Just as quickly, the elevation decreases back to 6200 feet and the rolling hills open out into vast pastures. The mountains ringing the pastures in every direction are still thickly carpeted in green, but the slopes of the eastern range are wearing their evergreens in north-facing Mohawks. They look like so many teenagers rebelling against their fully forested elders to the north, south and west.
Horses chew lazily on the grass in the pastures. Cows lounge in clumps under the warm sun. As everywhere, the cattle have arranged themselves as if they're attending a conference: most in the main meeting, some in breakout groups, a few engaged, apparently, in some form of independent study. Little towns (Smoot, Afton, Etna) appear and disappear without fanfare and not very often. Businesses have names like "Clip & Curl Corral" and "Bull Moose Saloon;" buildings are few and either weathered or falling down altogether. Notwithstanding these indicia of human activity, we see more bales of hay and grass than people, and the breadth, grandeur and verdancy of the vistas bespeak nothing more than undisturbed tranquility.
At Alpine, we join the Snake River (in the picture above). From Alpine to Jackson, the road follows the river as it curves, bends, widens, narrows and generally makes plain how this valley got carved. It is the job of rivers to carve the land, always with the goal of returning to sea level. The Snake still has quite a job ahead of it; its river bed is around 5500 feet above sea level.
After the town of Alpine, the topography to the west becomes less rolling and more, well, alpine. Nothing craggy or barren yet - we're still far below the timberline - but the angles are steeper than the placid angle of repose and the foliage marching up the slopes mostly hugs the ground. The tall evergreens are now in smaller squadrons, and they appear to be clinging to the mountainsides.
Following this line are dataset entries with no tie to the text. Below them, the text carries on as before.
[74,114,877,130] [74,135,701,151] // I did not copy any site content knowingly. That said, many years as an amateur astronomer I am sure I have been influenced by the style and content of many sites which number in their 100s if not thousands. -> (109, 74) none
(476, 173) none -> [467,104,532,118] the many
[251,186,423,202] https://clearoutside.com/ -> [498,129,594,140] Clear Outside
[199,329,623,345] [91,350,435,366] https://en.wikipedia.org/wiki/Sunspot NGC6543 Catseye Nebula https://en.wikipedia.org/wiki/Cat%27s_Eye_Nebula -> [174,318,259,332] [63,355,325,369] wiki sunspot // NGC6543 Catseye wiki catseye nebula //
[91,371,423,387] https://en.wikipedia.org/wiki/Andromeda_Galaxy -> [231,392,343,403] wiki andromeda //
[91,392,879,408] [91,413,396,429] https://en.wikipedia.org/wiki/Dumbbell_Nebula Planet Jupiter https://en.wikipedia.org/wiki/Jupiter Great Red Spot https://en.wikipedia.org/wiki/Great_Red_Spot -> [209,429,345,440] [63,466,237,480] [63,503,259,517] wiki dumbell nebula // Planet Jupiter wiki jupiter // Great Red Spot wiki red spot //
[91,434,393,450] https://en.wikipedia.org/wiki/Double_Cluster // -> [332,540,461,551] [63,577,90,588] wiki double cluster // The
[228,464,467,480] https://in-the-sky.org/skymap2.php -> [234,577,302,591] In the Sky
Jackson looks like all yuppie ski resorts. The main streets are pretty much interchangeable with those of Estes Park or Park City, Vail or Beaver Creek. Cute shops, wood-timbered Old West facades, congested streets, restaurants with big city pretensions, the obligatory microbrewery, and more people crammed into a few square yards than we've seen in hundreds of miles.
We get through it as quickly as possible, which isn't very quickly, and then the Grand Tetons, which have been hovering on the horizon to the northwest, are suddenly before us. On one side, we still have the rolling green-clad mountains that have accompanied us since northern Utah:
On the other side, we have this:
And here's the view from the balcony of the cottage that will be our home for the next couple days:
I think the Grand Tetons are going to make it possible for me to forgive Wyoming for Yellowstone.
1 comment:
Hi Debra,
Another great share in your journey. I thought that the first picture was amazing and then you wrote 'on the other side we have this' at which point i had a big WOW smile. Absolutely stunning. The view from your balcony is also incredible.
Look forward to #5.
regards and thanks.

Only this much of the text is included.